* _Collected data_
**********

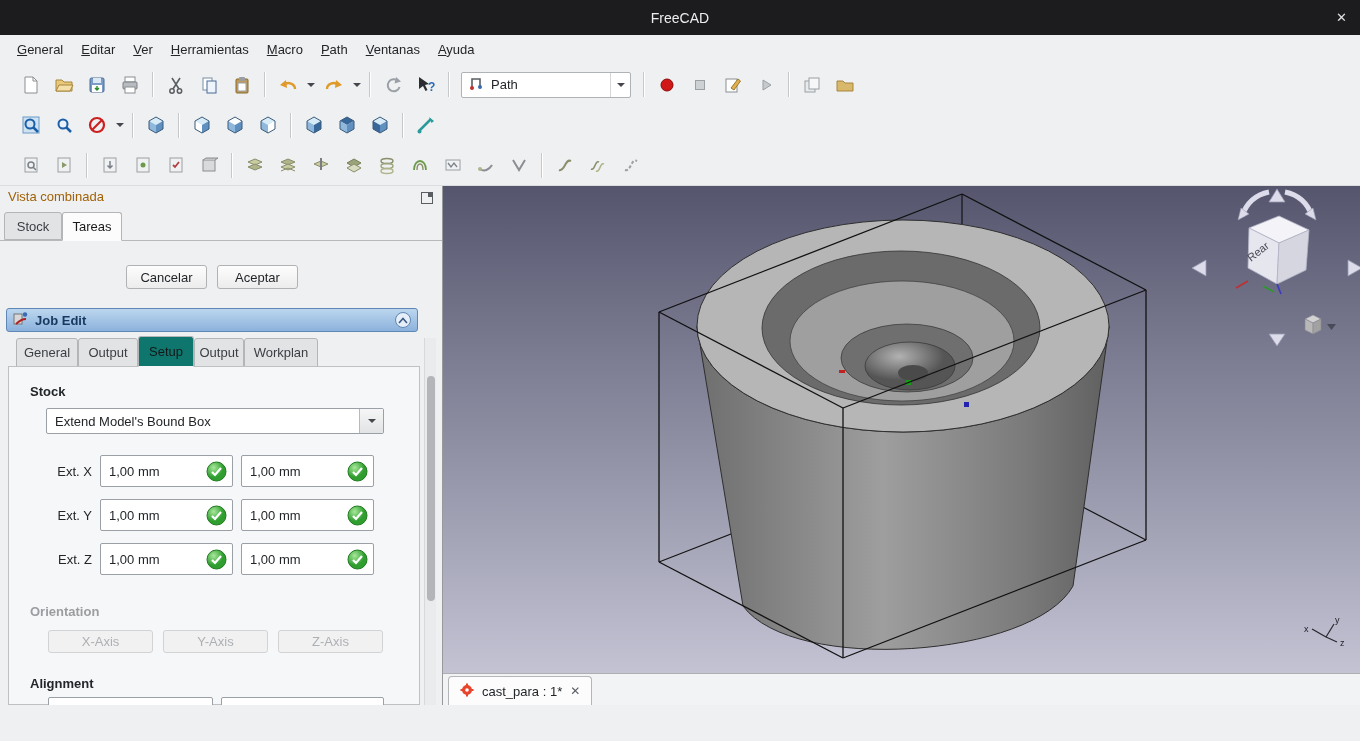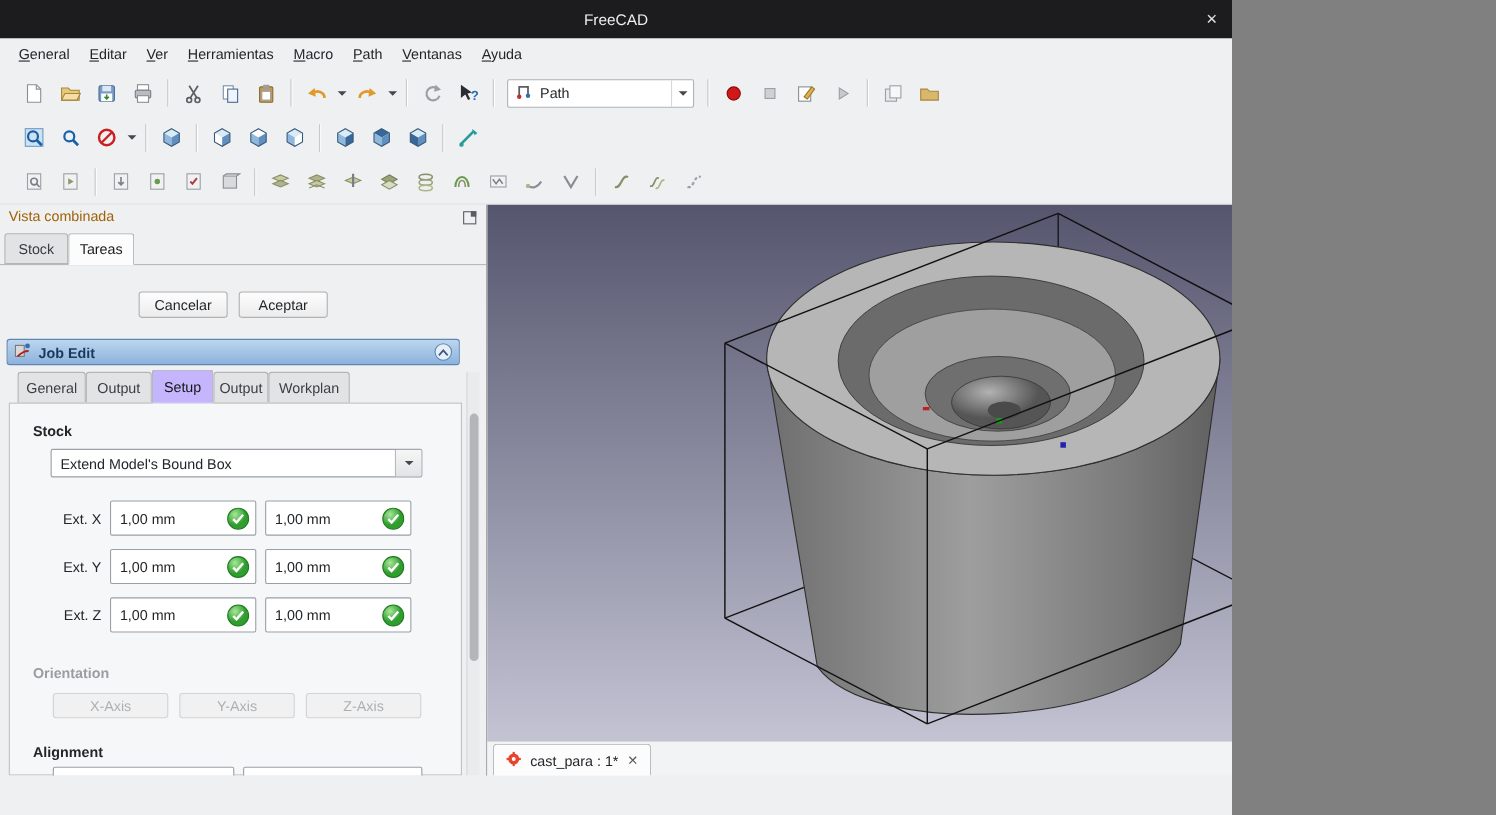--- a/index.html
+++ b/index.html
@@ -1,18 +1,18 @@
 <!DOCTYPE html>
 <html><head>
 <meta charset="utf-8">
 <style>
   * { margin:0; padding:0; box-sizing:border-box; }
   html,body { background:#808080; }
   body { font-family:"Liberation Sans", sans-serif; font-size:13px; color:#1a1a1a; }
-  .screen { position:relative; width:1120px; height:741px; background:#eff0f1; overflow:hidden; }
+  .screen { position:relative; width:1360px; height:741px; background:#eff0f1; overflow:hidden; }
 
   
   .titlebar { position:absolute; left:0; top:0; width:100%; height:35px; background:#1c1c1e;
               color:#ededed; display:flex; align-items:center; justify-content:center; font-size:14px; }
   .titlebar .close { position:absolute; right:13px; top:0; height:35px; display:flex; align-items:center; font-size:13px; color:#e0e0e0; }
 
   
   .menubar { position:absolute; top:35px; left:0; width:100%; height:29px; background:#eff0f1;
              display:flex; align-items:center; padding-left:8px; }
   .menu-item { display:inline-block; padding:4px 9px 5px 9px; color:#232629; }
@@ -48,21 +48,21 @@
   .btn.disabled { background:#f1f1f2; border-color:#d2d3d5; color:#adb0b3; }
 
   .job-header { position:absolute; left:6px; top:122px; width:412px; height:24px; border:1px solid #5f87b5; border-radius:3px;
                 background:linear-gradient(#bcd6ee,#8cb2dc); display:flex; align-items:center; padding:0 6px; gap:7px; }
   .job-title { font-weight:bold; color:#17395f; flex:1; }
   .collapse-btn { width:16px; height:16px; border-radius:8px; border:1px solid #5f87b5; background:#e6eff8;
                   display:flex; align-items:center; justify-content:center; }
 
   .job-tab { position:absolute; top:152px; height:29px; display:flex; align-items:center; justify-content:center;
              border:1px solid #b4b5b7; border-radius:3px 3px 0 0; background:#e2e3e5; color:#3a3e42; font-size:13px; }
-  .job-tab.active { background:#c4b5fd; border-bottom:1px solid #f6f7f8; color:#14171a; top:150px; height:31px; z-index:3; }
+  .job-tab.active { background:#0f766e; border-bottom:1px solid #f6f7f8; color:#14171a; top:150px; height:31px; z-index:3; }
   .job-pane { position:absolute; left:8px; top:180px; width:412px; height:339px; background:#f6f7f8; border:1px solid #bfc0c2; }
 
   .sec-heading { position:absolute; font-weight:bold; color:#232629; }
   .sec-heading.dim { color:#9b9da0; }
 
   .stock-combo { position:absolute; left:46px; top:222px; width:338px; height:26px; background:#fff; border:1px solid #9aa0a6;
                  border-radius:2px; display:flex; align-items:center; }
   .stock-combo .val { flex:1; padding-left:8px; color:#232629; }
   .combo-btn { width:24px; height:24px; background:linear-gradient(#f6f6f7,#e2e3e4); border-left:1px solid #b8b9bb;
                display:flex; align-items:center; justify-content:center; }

**********

* _EXERCISE BRIEF_
Count the lines above holding "hidden". Give only the number.

* _ANSWER SECTION_
2